* [WHAT IS NEEDED]: Can you find the lines of the listing that include "perform" and copy every one?

* [PROVIDED INFORMATION]:

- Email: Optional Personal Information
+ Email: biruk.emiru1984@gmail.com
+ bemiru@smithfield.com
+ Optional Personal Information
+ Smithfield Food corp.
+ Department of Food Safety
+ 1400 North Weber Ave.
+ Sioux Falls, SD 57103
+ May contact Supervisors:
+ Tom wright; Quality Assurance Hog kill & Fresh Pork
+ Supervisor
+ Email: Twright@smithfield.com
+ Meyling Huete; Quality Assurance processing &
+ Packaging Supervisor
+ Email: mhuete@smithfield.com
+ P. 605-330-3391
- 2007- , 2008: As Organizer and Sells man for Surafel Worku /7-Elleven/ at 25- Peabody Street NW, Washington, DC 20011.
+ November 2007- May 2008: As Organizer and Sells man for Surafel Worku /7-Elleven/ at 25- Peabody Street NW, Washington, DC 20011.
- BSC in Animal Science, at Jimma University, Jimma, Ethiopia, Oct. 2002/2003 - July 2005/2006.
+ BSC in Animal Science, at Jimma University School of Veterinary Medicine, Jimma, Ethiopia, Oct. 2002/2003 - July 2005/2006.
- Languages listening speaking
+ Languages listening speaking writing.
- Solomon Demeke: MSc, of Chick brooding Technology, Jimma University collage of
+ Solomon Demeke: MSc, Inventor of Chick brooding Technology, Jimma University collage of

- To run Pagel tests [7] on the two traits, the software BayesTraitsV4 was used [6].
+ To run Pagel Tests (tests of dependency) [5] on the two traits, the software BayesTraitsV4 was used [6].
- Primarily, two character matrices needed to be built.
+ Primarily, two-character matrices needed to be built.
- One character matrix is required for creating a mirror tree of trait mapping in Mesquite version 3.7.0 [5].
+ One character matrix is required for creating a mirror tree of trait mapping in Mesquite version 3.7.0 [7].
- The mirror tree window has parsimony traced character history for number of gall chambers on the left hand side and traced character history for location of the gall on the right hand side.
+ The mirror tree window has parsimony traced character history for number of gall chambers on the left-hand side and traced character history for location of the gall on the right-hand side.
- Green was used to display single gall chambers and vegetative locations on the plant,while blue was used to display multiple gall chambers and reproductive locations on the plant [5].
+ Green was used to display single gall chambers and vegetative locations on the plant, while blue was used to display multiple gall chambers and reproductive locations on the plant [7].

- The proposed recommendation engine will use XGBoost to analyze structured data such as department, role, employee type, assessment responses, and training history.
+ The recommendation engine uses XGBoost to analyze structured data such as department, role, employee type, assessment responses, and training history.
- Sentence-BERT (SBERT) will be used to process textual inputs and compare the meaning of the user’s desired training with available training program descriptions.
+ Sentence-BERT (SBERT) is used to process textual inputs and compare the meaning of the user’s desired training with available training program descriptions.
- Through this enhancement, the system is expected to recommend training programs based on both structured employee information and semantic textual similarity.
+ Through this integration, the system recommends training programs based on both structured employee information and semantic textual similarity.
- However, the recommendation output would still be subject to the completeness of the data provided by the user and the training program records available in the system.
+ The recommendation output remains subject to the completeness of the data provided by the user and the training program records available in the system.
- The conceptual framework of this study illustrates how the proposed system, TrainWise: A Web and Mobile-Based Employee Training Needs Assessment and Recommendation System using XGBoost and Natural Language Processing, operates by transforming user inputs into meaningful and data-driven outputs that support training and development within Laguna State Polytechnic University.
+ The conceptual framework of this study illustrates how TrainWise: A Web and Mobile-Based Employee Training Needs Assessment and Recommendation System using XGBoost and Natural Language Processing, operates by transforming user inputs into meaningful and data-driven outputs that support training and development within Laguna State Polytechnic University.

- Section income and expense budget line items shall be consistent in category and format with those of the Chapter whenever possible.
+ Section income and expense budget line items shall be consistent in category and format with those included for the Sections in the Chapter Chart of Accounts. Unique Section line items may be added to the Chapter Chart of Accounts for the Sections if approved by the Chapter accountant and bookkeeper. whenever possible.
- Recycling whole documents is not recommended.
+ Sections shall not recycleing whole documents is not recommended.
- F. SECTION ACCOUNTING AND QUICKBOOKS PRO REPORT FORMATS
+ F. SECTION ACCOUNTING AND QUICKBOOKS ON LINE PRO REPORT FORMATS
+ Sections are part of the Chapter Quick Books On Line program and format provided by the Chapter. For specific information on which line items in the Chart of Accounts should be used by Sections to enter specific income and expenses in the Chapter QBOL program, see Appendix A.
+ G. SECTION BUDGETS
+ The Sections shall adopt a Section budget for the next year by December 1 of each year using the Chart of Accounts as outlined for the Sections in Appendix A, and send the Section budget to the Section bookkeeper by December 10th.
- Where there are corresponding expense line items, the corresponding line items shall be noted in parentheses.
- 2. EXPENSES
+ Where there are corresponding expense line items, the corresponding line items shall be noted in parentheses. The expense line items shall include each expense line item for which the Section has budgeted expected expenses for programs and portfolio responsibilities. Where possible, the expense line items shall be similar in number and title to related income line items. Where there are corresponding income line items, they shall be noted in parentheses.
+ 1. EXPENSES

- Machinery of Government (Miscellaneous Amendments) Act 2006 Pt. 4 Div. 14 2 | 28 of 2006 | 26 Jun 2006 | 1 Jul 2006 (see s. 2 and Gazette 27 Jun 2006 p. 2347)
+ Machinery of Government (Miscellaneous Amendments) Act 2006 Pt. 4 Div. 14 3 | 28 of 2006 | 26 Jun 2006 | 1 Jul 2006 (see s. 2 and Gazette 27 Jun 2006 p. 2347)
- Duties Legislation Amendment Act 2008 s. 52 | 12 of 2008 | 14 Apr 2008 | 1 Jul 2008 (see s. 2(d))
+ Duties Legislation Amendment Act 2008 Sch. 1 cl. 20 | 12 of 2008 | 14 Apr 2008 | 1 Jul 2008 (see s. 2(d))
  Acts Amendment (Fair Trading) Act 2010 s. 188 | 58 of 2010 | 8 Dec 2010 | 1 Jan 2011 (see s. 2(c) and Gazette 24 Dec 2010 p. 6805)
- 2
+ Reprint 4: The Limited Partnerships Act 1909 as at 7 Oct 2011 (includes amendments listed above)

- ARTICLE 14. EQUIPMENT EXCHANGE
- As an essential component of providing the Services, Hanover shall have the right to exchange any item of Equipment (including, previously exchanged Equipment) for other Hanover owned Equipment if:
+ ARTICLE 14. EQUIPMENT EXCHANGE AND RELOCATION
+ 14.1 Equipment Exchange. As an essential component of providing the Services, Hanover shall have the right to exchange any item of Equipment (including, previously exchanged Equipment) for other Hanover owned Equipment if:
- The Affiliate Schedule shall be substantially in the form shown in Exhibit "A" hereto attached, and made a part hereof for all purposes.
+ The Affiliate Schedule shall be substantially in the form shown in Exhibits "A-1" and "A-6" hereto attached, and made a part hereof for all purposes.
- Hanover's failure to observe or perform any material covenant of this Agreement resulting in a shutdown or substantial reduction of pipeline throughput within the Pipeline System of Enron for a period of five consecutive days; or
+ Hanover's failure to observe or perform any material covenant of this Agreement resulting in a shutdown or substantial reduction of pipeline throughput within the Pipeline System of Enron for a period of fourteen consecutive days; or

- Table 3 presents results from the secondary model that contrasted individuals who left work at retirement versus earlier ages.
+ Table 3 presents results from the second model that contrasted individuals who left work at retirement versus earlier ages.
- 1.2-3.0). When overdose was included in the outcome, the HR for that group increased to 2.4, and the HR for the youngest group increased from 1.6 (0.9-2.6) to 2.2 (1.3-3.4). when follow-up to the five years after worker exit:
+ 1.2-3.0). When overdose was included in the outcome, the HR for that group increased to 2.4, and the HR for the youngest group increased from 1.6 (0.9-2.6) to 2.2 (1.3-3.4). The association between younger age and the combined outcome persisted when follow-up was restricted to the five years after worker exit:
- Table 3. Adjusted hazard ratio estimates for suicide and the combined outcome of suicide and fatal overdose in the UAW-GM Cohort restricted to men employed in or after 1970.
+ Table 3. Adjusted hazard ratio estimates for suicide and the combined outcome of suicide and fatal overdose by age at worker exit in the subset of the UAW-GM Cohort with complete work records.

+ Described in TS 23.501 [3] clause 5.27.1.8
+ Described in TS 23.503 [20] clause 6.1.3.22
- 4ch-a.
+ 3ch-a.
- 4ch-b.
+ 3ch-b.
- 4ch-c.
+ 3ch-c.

* [SOLUTION]:
- Hanover's failure to observe or perform any material covenant of this Agreement resulting in a shutdown or substantial reduction of pipeline throughput within the Pipeline System of Enron for a period of five consecutive days; or
+ Hanover's failure to observe or perform any material covenant of this Agreement resulting in a shutdown or substantial reduction of pipeline throughput within the Pipeline System of Enron for a period of fourteen consecutive days; or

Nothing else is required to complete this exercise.